Easy Neural Network Experiments with pytorch
Project description
A very lightweight framework on top of PyTorch with full functionality.
-
Introduces two extra data augmentation handles in addition to PyTorch's data transforms.
- Pooled run that allows to combine multiple datasets without moving from there original locations
- Data specifications specifying data(and its augmentations) specifications.
-
Introduces two extra multi-processing handles for blazing fast training by extending the easytorch.ETDataset class:
- Multi-threaded data pre-loading.
- Disk caching for faster access.
from easytorch import ETDataset
class MyDataset(ETDataset):
def load_index(self, dataset_name, file):
"""(Optional) Load/Process something and add to diskcache as:
self.diskcahe.add(file, value)"""
"""This method runs in multiple processes by default"""
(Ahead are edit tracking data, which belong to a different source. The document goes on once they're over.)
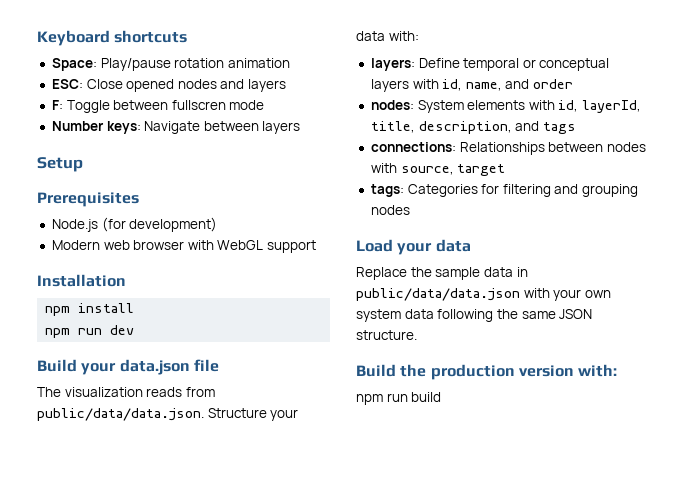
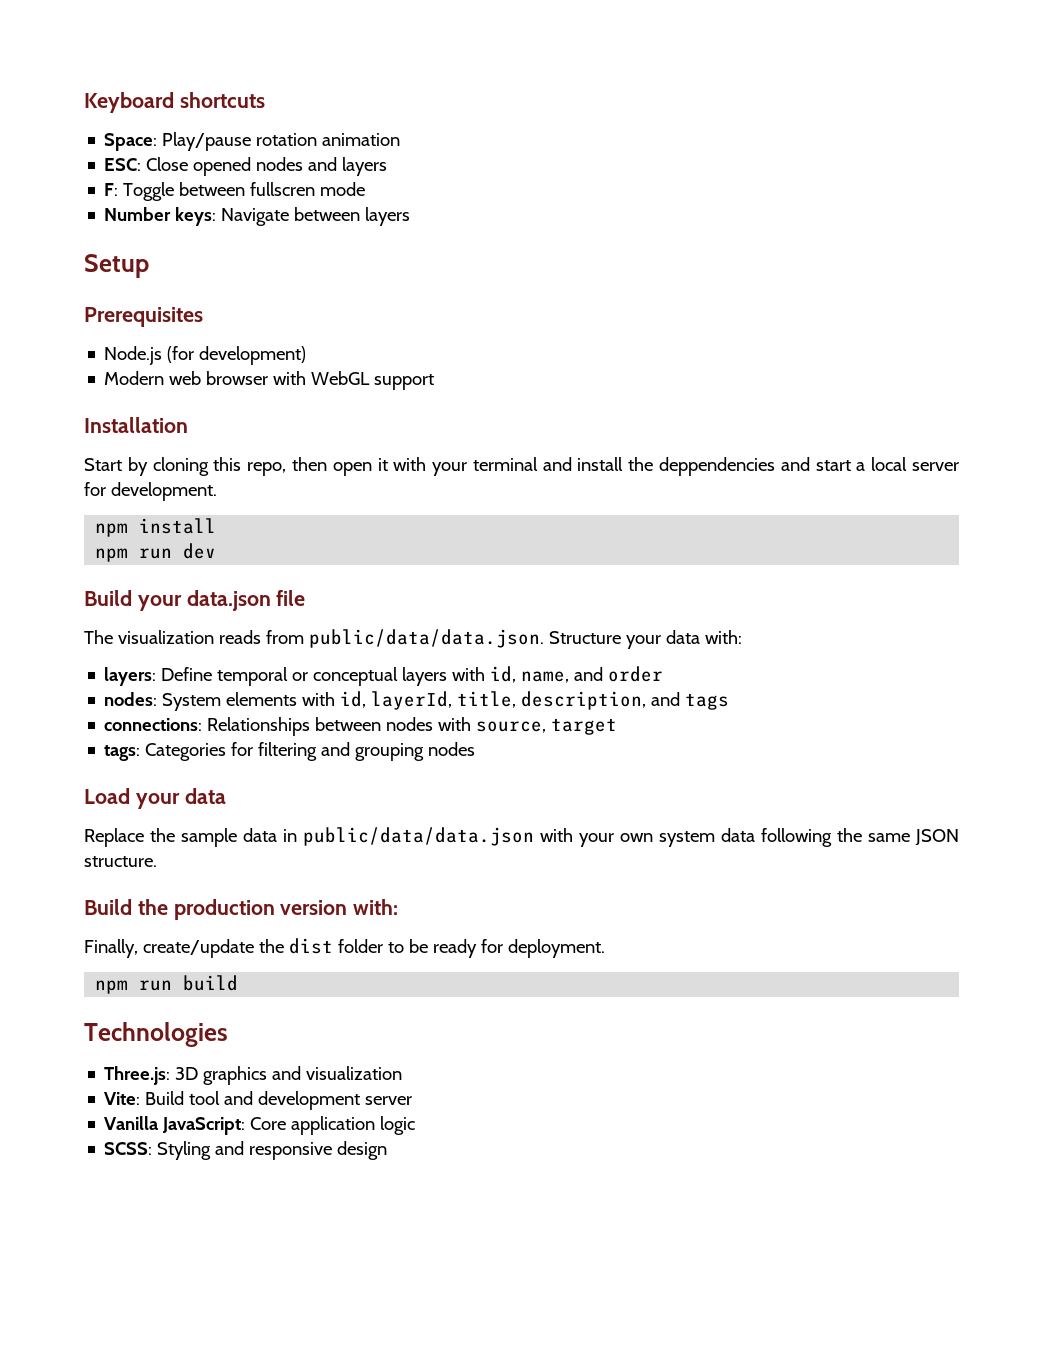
+ Start by cloning this repo, then open it with your terminal and install the deppendencies and start a local server for development.
+ Finally, create/update the dist folder to be ready for deployment.
  npm run build
+ Technologies
+ Three.js: 3D graphics and visualization
+ Vite: Build tool and development server
+ Vanilla JavaScript: Core application logic
+ SCSS: Styling and responsive design

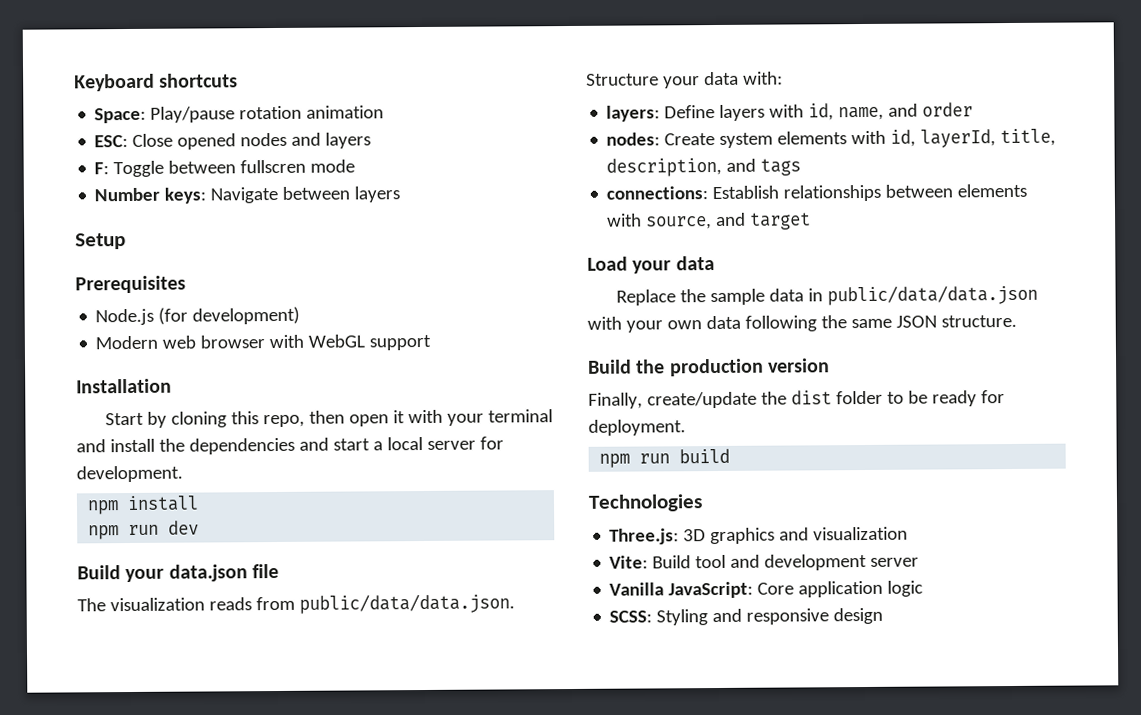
- Start by cloning this repo, then open it with your terminal and install the deppendencies and start a local server for development.
+ Start by cloning this repo, then open it with your terminal and install the dependencies and start a local server for development.
- layers: Define temporal or conceptual layers with id, name, and order
+ layers: Define layers with id, name, and order
- nodes: System elements with id, layerId, title, description, and tags
+ nodes: Create system elements with id, layerId, title, description, and tags
- connections: Relationships between nodes with source, target
+ connections: Establish relationships between elements with source, and target
- tags: Categories for filtering and grouping nodes
- Replace the sample data in public/data/data.json with your own system data following the same JSON structure.
+ Replace the sample data in public/data/data.json with your own data following the same JSON structure.
- Build the production version with:
+ Build the production version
self.indices.append([dataset_name, file])
def __getitem__(self, index):
dataset_name, file = self.indices[index]
dataspec = self.dataspecs[dataset_name]
"""(Optional) Retrieve from diskcache as self.diskcache.get(file)"""
image = # Todo # Load file/Image.
label = # Todo # Load corresponding label.
# Extra preprocessing, if needed.
# Apply transforms, if needed.
return image, label
Installation
pip install --upgrade pip
Install latest pytorch and torchvision from
Pytorchpip install easytorch
Lets start something simple like MNIST digit classification:
from easytorch import EasyTorch, ETTrainer, ConfusionMatrix, ETMeter
from torchvision import datasets, transforms
import torch.nn.functional as F
import torch
from examples.models import MNISTNet
transform = transforms.Compose([
transforms.ToTensor(),
transforms.Normalize((0.1307,), (0.3081,))
])
class MNISTTrainer(ETTrainer):
def _init_nn_model(self):
self.nn['model'] = MNISTNet()
def iteration(self, batch):
inputs, labels = batch[0].to(self.device['gpu']).float(), batch[1].to(self.device['gpu']).long()
out = self.nn['model'](inputs)
loss = F.nll_loss(out, labels)
_, pred = torch.max(out, 1)
meter = self.new_meter()
meter.averages.add(loss.item(), len(inputs))
meter.metrics['cfm'].add(pred, labels.float())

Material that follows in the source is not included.